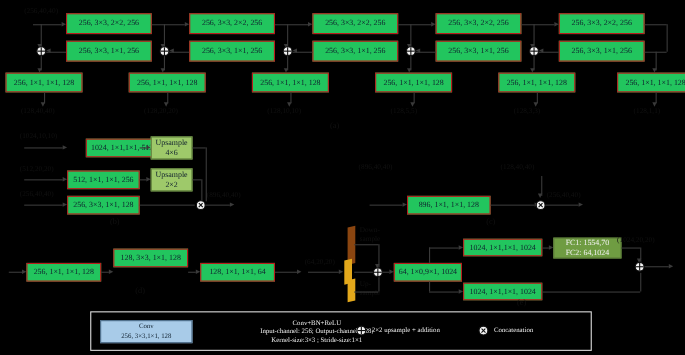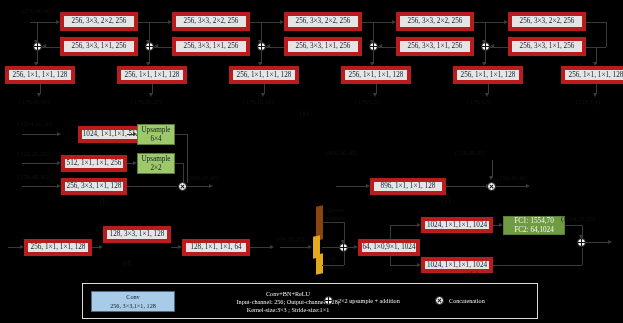--- a/index.html
+++ b/index.html
@@ -13,8 +13,8 @@
   }
   .box{
     position:absolute;
-    background:#e5e5e5;
-    border:4px solid #b91c1c;
+    background:#22c55e;
+    border:1px solid #b91c1c;
     color:#10202e;
     display:flex;
     align-items:center;

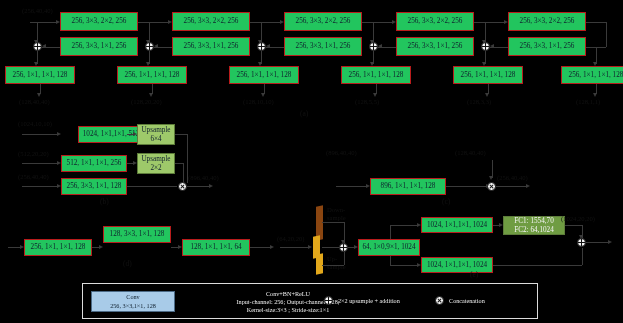--- a/index.html
+++ b/index.html
@@ -241,7 +241,7 @@
     <div class="arr arr-r" style="left:133px;top:131.5px;"></div>
     <div class="box green twoline" style="left:137px;top:124px;width:38px;height:21px;">
       <span>Upsample</span>
-      <span>6×4</span>
+      <span>4×6</span>
     </div>
     <div class="ln lnh" style="left:175px;top:134px;width:12px;"></div>
     <div class="ln lnv" style="left:187px;top:134px;height:49px;"></div>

★ ★ ★

Prompt: Every line of the listing should be copied precisely, with images omitted.

Result of this exercise:
--- a/index.html
+++ b/index.html
@@ -13,8 +13,8 @@
   }
   .box{
     position:absolute;
-    background:#e5e5e5;
-    border:4px solid #b91c1c;
+    background:#22c55e;
+    border:1px solid #b91c1c;
     color:#10202e;
     display:flex;
     align-items:center;

--- a/index.html
+++ b/index.html
@@ -241,7 +241,7 @@
     <div class="arr arr-r" style="left:133px;top:131.5px;"></div>
     <div class="box green twoline" style="left:137px;top:124px;width:38px;height:21px;">
       <span>Upsample</span>
-      <span>6×4</span>
+      <span>4×6</span>
     </div>
     <div class="ln lnh" style="left:175px;top:134px;width:12px;"></div>
     <div class="ln lnv" style="left:187px;top:134px;height:49px;"></div>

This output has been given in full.